Abstract Long-term anti-HER2 therapy in metastatic HER2 + cancers is increasing, but data about the incidence and risk factors for developing late Cancer therapy-related cardiac dysfunction (CTRCD) are missing. We conducted a single-centre, retrospective analysis of a cohort of late anti-HER2 related cardiac dysfunction referred to our Cardio-Oncology service. We include seventeen patients with metastatic disease who developed CTRCD after at least five years of continuous anti-HER2 therapy. Events occurred after a median time of 6.5 years (IQR 5.3-9.0) on anti-HER2 therapy. The lowest (median) LVEF and GLS were 49% (IQR 45–55) and − 15.4% (IQR − 14.9 - -16.3) respectively. All our patients continued or restarted, after a brief interruption, their anti-HER2 therapy.

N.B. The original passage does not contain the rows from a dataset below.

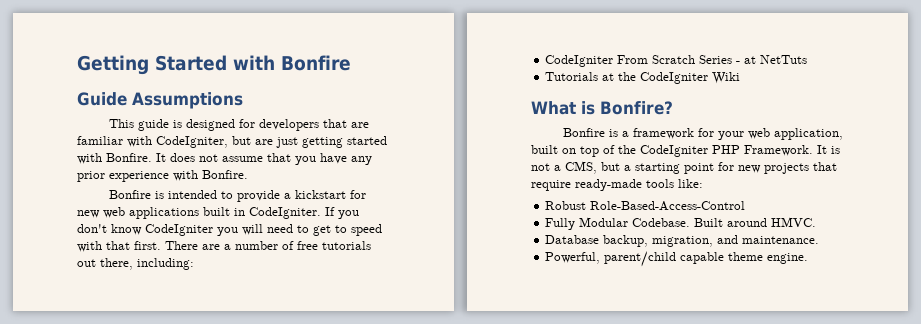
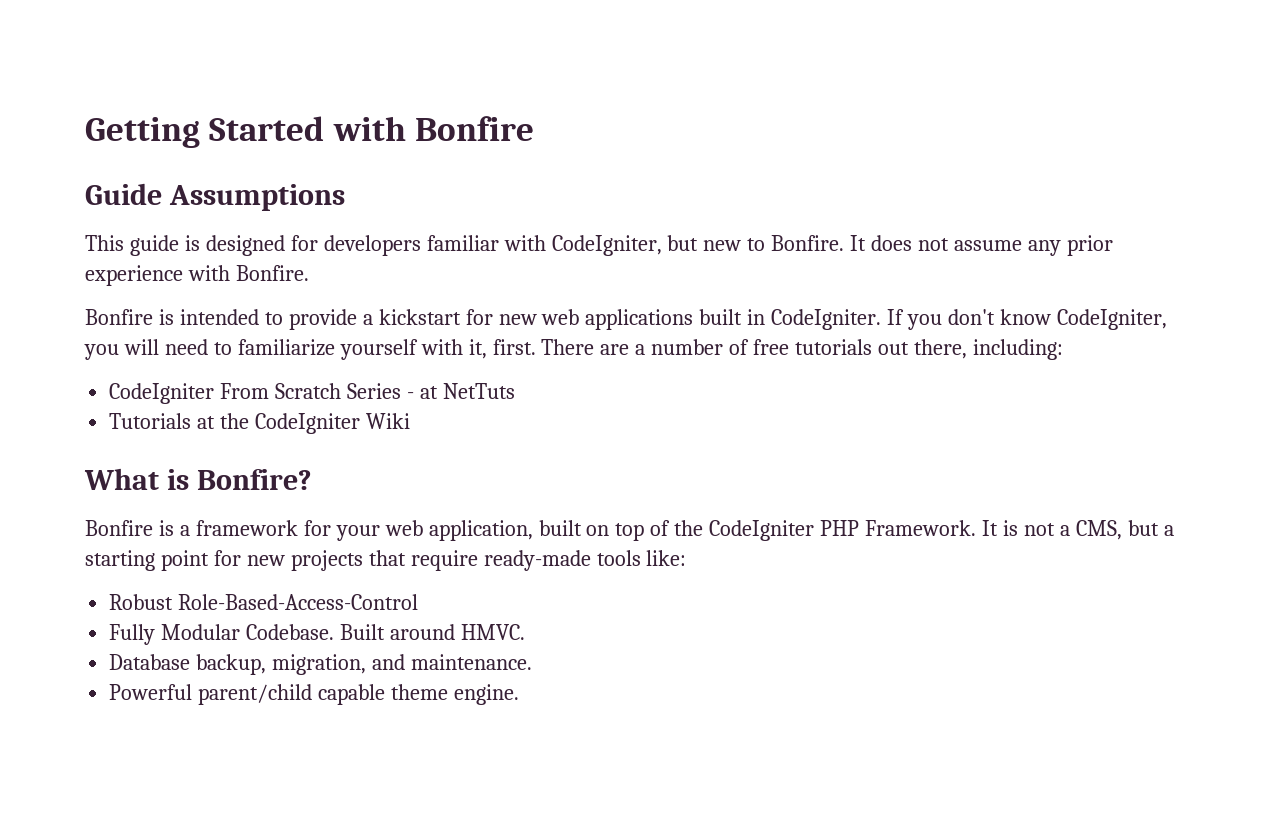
[322,119,369,128] that are -> (421, 245) none
[255,136,387,148] [77,153,102,164] are just getting started with -> [703,238,766,251] new to
[267,153,347,165] that you have -> (1023, 245) none
[145,224,213,236] CodeIgniter -> [1056,309,1167,330] CodeIgniter,
[313,224,382,236] [77,241,130,252] get to speed with that -> [237,339,487,360] familiarize yourself with it,
[545,252,601,264] Powerful, -> [109,684,193,700] Powerful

Most (16/17) were started on heart failure medical therapy and normalized their left ventricular ejection fraction at a follow-up. Our study has demonstrated that CTRCD can occur after many years of stability on anti-HER2 therapy and reinforces the importance of continuing cardiovascular surveillance in this population.